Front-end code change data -
*-*-*
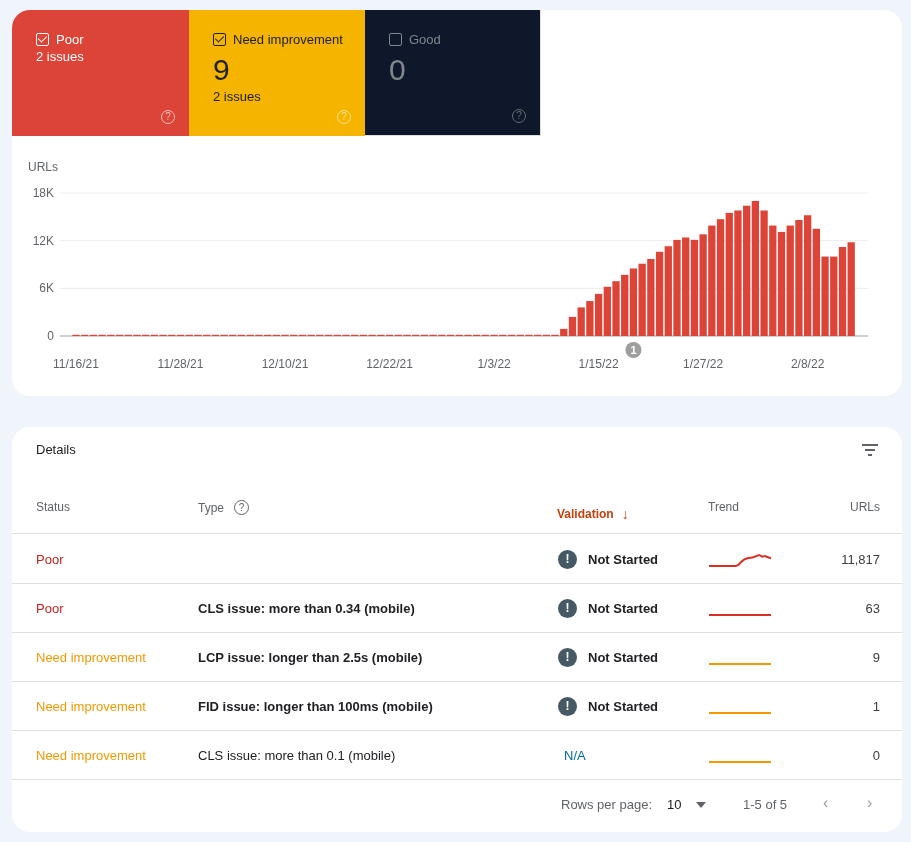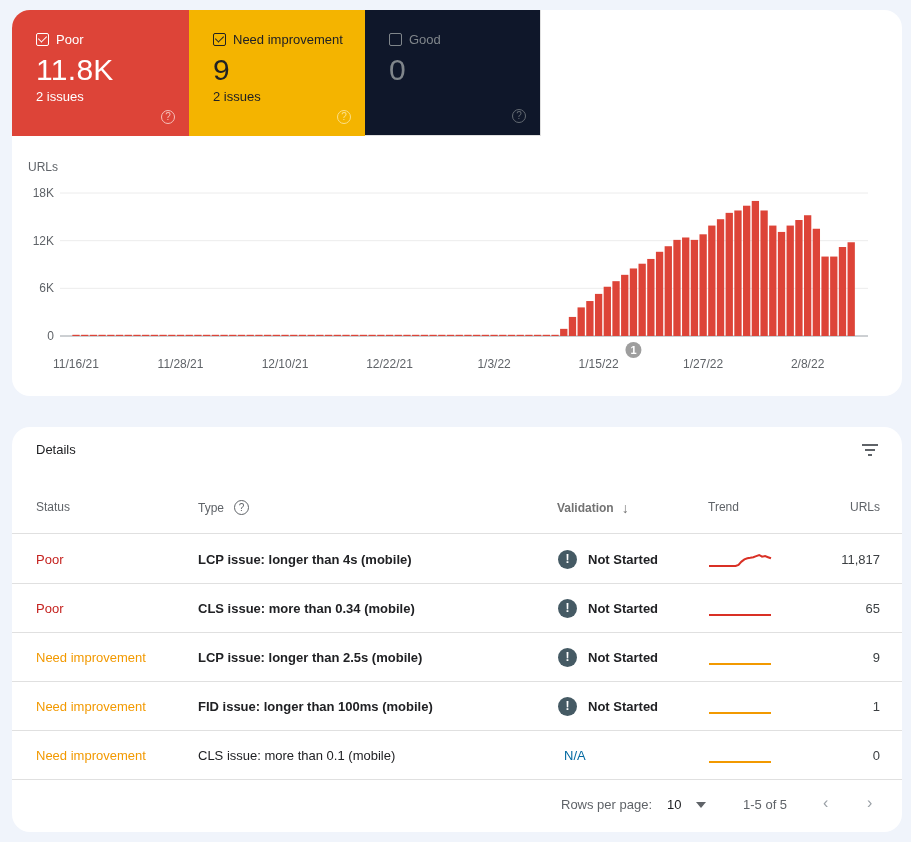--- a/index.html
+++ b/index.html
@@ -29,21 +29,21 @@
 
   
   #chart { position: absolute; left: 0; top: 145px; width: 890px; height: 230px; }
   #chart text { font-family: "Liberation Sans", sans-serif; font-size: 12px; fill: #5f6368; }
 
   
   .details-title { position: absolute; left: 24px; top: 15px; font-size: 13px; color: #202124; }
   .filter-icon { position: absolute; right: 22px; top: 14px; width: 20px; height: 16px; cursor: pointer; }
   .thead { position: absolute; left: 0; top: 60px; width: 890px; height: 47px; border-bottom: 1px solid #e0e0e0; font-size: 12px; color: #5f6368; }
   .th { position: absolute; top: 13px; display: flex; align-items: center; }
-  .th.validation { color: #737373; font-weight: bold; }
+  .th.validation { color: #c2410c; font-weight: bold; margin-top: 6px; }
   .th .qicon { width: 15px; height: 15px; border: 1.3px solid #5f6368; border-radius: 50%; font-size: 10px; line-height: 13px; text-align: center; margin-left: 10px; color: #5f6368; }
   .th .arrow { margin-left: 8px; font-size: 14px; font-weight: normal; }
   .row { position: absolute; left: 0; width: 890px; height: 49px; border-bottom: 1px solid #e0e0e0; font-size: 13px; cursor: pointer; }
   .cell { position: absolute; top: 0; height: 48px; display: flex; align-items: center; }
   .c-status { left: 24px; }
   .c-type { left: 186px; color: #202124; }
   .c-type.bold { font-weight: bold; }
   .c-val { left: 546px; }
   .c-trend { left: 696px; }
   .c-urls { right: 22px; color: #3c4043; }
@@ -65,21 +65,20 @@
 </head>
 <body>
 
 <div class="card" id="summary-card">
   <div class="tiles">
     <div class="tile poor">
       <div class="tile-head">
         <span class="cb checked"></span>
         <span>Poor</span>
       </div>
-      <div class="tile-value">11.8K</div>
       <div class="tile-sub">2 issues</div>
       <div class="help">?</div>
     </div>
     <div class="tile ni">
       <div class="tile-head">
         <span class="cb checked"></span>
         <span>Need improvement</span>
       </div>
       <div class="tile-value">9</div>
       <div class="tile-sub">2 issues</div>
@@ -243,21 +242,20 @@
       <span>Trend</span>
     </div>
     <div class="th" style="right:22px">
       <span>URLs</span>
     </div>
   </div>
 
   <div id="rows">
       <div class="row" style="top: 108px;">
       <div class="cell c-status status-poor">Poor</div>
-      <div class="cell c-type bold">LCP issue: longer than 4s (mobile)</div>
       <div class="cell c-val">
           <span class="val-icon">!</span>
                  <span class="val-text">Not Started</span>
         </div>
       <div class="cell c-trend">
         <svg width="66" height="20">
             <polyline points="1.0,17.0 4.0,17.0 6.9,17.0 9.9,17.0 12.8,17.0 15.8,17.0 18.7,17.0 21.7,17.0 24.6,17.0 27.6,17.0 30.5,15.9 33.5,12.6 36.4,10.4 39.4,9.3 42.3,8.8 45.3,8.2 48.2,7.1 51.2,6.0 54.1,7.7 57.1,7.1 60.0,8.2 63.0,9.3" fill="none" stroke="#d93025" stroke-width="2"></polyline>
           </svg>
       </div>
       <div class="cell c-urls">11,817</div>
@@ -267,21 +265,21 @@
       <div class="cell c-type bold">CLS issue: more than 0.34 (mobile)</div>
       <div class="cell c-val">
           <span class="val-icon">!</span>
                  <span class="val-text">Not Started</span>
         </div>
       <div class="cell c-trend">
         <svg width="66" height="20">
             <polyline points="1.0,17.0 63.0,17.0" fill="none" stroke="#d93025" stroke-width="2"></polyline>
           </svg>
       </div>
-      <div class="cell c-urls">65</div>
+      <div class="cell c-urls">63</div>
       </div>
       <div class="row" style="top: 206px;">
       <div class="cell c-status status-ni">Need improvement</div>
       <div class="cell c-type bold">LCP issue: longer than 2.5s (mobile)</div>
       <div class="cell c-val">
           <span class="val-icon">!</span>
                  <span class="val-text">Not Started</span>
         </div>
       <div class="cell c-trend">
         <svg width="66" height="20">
*-*-*
EXERCISE INSTRUCTIONS -
Lines in the data holding the word "weight": count them and say how many, nothing more.

SOLUTION TO THIS EXERCISE -
4